Is agile development something real, or even worth learning? Is it a joke?
In this video, I tell you exactly why Agile is over-hyped, and where to focus your time and resources rather than wasting it on learning the agile methodology.

Episode Transcript

So in the I.T. industry, there is a lot of marketing hype around agile. Agile seems to be the buzzword of the day. And if you’re somebody who’s just getting into business analysis likely you’ve gone to Google you’ve tried to do some searching to try to figure out what skills you should learn and you’re going to be inundated with agile training agile products for Agile Methodology everything seems to be agile.

I’m going to tell you something in this video that you’re unlikely to hear almost anywhere else and that something is that, you should spend very little of your time trying to learn agile methodology.

And the reason why I say that is that when you hit the ground and you start to find work and you start to get you to know, actually start doing work for your clients or for your employer, you’ll find that there are very few companies out there that actually use agile. They may be agile in name but the majority of companies out there run either purely waterfall projects or they run projects that are an agile hybrid of a waterfall of the Waterfall methodology.

So if you listen to the industry hype you’re going to spend an inordinate amount of your time and your resources learning something that you’re not actually going to be using in reality.

What you should do is learn enough agile to be able to speak about it intelligently when you’re in an interview recognizing the fact that when you get into that company and you start working for them it’s very unlikely regardless of what the employer claims or what the industry hype says it’s very unlikely that you’re going to be in an Agile environment.

The one exception to that is if you know that you want to work for a software company. So if you want to work let’s say for a big software company like a Microsoft or a Google or even a lot of the smaller software companies the likelihood of you doing Agile there is very high.

Outside of that those type of employers that are just purely software companies the likelihood of you running into a pure agile environment is close to zero.

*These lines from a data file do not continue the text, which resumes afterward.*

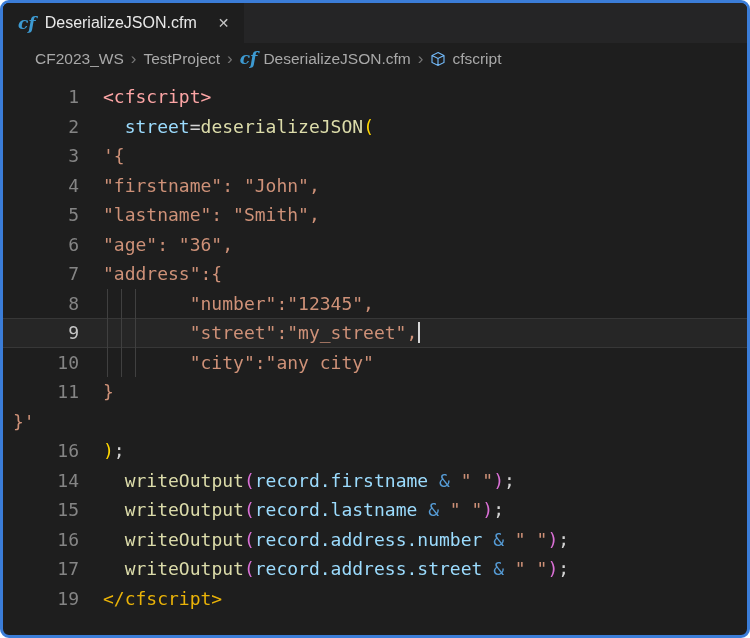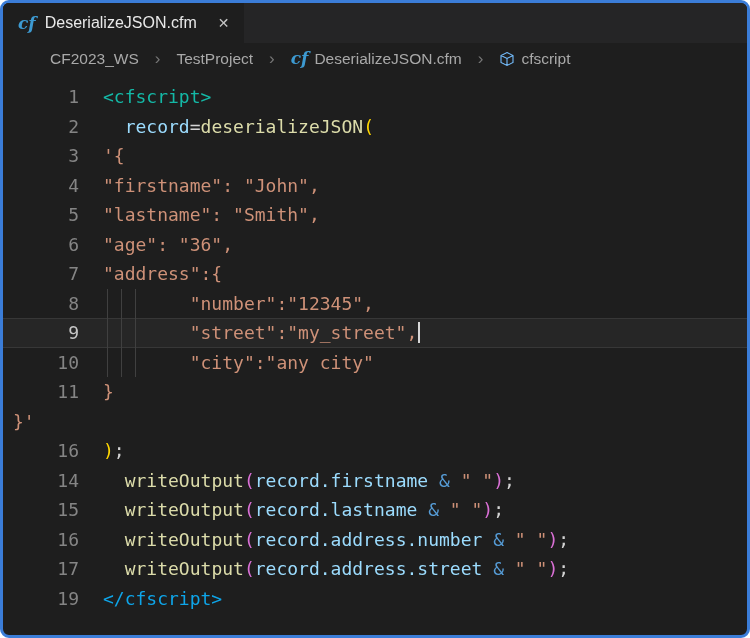--- a/index.html
+++ b/index.html
@@ -9,21 +9,21 @@
     display:flex;flex-direction:column;}
   
   .tabbar{height:40px;background:#252526;display:flex;align-items:stretch;flex-shrink:0;}
   .tab{display:flex;align-items:center;gap:9px;padding:0 15px;background:#1e1e1e;
     color:#e9e9e9;font-size:16px;cursor:pointer;}
   .cf-icon{color:#3d9ad1;font-style:italic;font-weight:bold;
     font-family:"DejaVu Serif",serif;font-size:17px;line-height:1;}
   .tab-label{white-space:nowrap;}
   .tab-close{color:#c5c5c5;margin-left:12px;font-size:14px;}
   
-  .breadcrumbs{height:31px;display:flex;align-items:center;gap:16px;padding-left:47px;
+  .breadcrumbs{height:31px;display:flex;align-items:center;gap:7px;padding-left:32px;
     color:#a9a9a9;font-size:15.5px;background:#1e1e1e;flex-shrink:0;}
   .crumb{display:flex;align-items:center;gap:6px;cursor:pointer;}
   .sep{color:#767676;font-size:17px;line-height:1;}
   .module-icon{display:flex;align-items:center;}
   
   .editor{flex:1;padding-top:8px;font-family:"DejaVu Sans Mono",monospace;font-size:18px;
     position:relative;overflow:hidden;}
   .row{display:flex;height:29.5px;line-height:29.5px;position:relative;white-space:pre;}
   .row.current{background:rgba(120,120,120,0.10);
     box-shadow:inset 0 1px 0 rgba(255,255,255,0.08), inset 0 -1px 0 rgba(255,255,255,0.08);}
@@ -66,34 +66,34 @@
         <svg width="16" height="16" viewBox="0 0 16 16">
           <path fill="none" stroke="#75BEFF" stroke-width="1.1" d="M8 1.5 L14 4.5 L14 11.5 L8 14.5 L2 11.5 L2 4.5 Z M2 4.5 L8 7.5 L14 4.5 M8 7.5 L8 14.5"></path>
         </svg>
       </span>
       <span>cfscript</span>
     </span>
   </div>
 
   <div class="editor">
     <div>
-        <div class="row"><span class="num" style="color: rgb(133, 133, 133);">1</span><span class="code"><span style="color: #14b8a6;">&lt;cfscript&gt;</span></span></div>
-        <div class="row"><span class="num" style="color: rgb(133, 133, 133);">2</span><span class="code"><span style="color: rgb(212, 212, 212);">  </span><span style="color: rgb(156, 220, 254);">record</span><span style="color: rgb(212, 212, 212);">=</span><span style="color: rgb(220, 220, 170);">deserializeJSON</span><span style="color: rgb(255, 215, 0);">(</span></span></div>
+        <div class="row"><span class="num" style="color: rgb(133, 133, 133);">1</span><span class="code"><span style="color: #fca5a5;">&lt;cfscript&gt;</span></span></div>
+        <div class="row"><span class="num" style="color: rgb(133, 133, 133);">2</span><span class="code"><span style="color: rgb(212, 212, 212);">  </span><span style="color: rgb(156, 220, 254);">street</span><span style="color: rgb(212, 212, 212);">=</span><span style="color: rgb(220, 220, 170);">deserializeJSON</span><span style="color: rgb(255, 215, 0);">(</span></span></div>
         <div class="row"><span class="num" style="color: rgb(133, 133, 133);">3</span><span class="code"><span style="color: rgb(206, 145, 120);">'{</span></span></div>
         <div class="row"><span class="num" style="color: rgb(133, 133, 133);">4</span><span class="code"><span style="color: rgb(206, 145, 120);">"firstname": "John",</span></span></div>
         <div class="row"><span class="num" style="color: rgb(133, 133, 133);">5</span><span class="code"><span style="color: rgb(206, 145, 120);">"lastname": "Smith",</span></span></div>
         <div class="row"><span class="num" style="color: rgb(133, 133, 133);">6</span><span class="code"><span style="color: rgb(206, 145, 120);">"age": "36",</span></span></div>
         <div class="row"><span class="num" style="color: rgb(133, 133, 133);">7</span><span class="code"><span style="color: rgb(206, 145, 120);">"address":{</span></span></div>
         <div class="row"><span class="guide" style="left: 104px; background: rgb(64, 64, 64);"></span><span class="guide" style="left: 118px; background: rgb(64, 64, 64);"></span><span class="guide" style="left: 132px; background: rgb(64, 64, 64);"></span><span class="num" style="color: rgb(133, 133, 133);">8</span><span class="code"><span style="color: rgb(206, 145, 120);">        "number":"12345",</span></span></div>
         <div class="row current"><span class="guide" style="left: 104px; background: rgb(64, 64, 64);"></span><span class="guide" style="left: 118px; background: rgb(64, 64, 64);"></span><span class="guide" style="left: 132px; background: rgb(64, 64, 64);"></span><span class="num" style="color: rgb(198, 198, 198);">9</span><span class="code"><span style="color: rgb(206, 145, 120);">        "street":"my_street",</span><span class="cursor"></span></span></div>
         <div class="row"><span class="guide" style="left: 104px; background: rgb(64, 64, 64);"></span><span class="guide" style="left: 118px; background: rgb(64, 64, 64);"></span><span class="guide" style="left: 132px; background: rgb(64, 64, 64);"></span><span class="num" style="color: rgb(133, 133, 133);">10</span><span class="code"><span style="color: rgb(206, 145, 120);">        "city":"any city"</span></span></div>
         <div class="row"><span class="num" style="color: rgb(133, 133, 133);">11</span><span class="code"><span style="color: rgb(206, 145, 120);">}</span></span></div>
         <div class="row"><span class="code"><span style="color: rgb(206, 145, 120);">}'</span></span></div>
         <div class="row"><span class="num" style="color: rgb(133, 133, 133);">16</span><span class="code"><span style="color: rgb(255, 215, 0);">)</span><span style="color: rgb(212, 212, 212);">;</span></span></div>
         <div class="row"><span class="num" style="color: rgb(133, 133, 133);">14</span><span class="code"><span style="color: rgb(212, 212, 212);">  </span><span style="color: rgb(220, 220, 170);">writeOutput</span><span style="color: rgb(218, 112, 214);">(</span><span style="color: rgb(156, 220, 254);">record.firstname</span><span style="color: rgb(212, 212, 212);"> </span><span style="color: rgb(86, 156, 214);">&amp;</span><span style="color: rgb(212, 212, 212);"> </span><span style="color: rgb(206, 145, 120);">" "</span><span style="color: rgb(218, 112, 214);">)</span><span style="color: rgb(212, 212, 212);">;</span></span></div>
         <div class="row"><span class="num" style="color: rgb(133, 133, 133);">15</span><span class="code"><span style="color: rgb(212, 212, 212);">  </span><span style="color: rgb(220, 220, 170);">writeOutput</span><span style="color: rgb(218, 112, 214);">(</span><span style="color: rgb(156, 220, 254);">record.lastname</span><span style="color: rgb(212, 212, 212);"> </span><span style="color: rgb(86, 156, 214);">&amp;</span><span style="color: rgb(212, 212, 212);"> </span><span style="color: rgb(206, 145, 120);">" "</span><span style="color: rgb(218, 112, 214);">)</span><span style="color: rgb(212, 212, 212);">;</span></span></div>
         <div class="row"><span class="num" style="color: rgb(133, 133, 133);">16</span><span class="code"><span style="color: rgb(212, 212, 212);">  </span><span style="color: rgb(220, 220, 170);">writeOutput</span><span style="color: rgb(218, 112, 214);">(</span><span style="color: rgb(156, 220, 254);">record.address.number</span><span style="color: rgb(212, 212, 212);"> </span><span style="color: rgb(86, 156, 214);">&amp;</span><span style="color: rgb(212, 212, 212);"> </span><span style="color: rgb(206, 145, 120);">" "</span><span style="color: rgb(218, 112, 214);">)</span><span style="color: rgb(212, 212, 212);">;</span></span></div>
         <div class="row"><span class="num" style="color: rgb(133, 133, 133);">17</span><span class="code"><span style="color: rgb(212, 212, 212);">  </span><span style="color: rgb(220, 220, 170);">writeOutput</span><span style="color: rgb(218, 112, 214);">(</span><span style="color: rgb(156, 220, 254);">record.address.street</span><span style="color: rgb(212, 212, 212);"> </span><span style="color: rgb(86, 156, 214);">&amp;</span><span style="color: rgb(212, 212, 212);"> </span><span style="color: rgb(206, 145, 120);">" "</span><span style="color: rgb(218, 112, 214);">)</span><span style="color: rgb(212, 212, 212);">;</span></span></div>
-        <div class="row"><span class="num" style="color: rgb(133, 133, 133);">19</span><span class="code"><span style="color: #0ea5e9;">&lt;/cfscript&gt;</span></span></div>
+        <div class="row"><span class="num" style="color: rgb(133, 133, 133);">19</span><span class="code"><span style="color: #eab308;">&lt;/cfscript&gt;</span></span></div>
       </div>
   </div>
 
 </div>
 
 </body></html>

Learn only enough agile to be able to speak about it intelligently learn the skills that you’re actually going to need to use which is an either purely a waterfall or a hybrid waterfall some variant of hybrid waterfall.

So first point what is agile. Well, let me talk about what Agile is not.

Many employers out there are sold on the idea that if they go agile they’re going to be able to deliver the exact same scope of a product much more quickly. That is the incorrect definition of agile. That’s not what Agile was designed for. That’s not what agile does, as a methodology.

What agile does is it gives you the ability, it gives your employer the ability to look up the entire scope of a project and then to divide it up in a way where it makes sense for them to release a certain portion of that entire scope much earlier in the process.

Most companies that hire business analysts are not software companies. Most companies out there are either like insurance companies finance companies a whole host of any other company out there outside of software is that where you’re most likely to end up as a business analyst right. And those companies certainly do not use pure agile.

I can almost guarantee you that there is there are a very very minute number of companies out there that are not software companies but do pure agile.

OK. So don’t invest too much of your time and effort learning agile just learn to speak about it intelligently.

The overhead is the third point I wanted to talk about agile projects take way more time and effort to deliver than waterfall projects to the overall scope of the solution would take way more time and effort to do in an agile project because of the complexity involved. And I talk about this in lesson 0.3 of the building blocks program about why that actually is.

And so all of the extra overhead that goes into running agile projects trying to figure out how to get your team trained well enough to be functioning as a well oiled agile machine. That stuff is that overhead is not worth taking on. If the competitive pressures aren’t there for the product that you’re building.

So remember agile there’s a lot of buzz around it. You do not need to learn pure agile. Don’t invest too much of your time and your effort and your money into learning agile if you’re just getting into business analysis learn the basic principles and then try to learn what you need for the environment that you’ll actually end up in.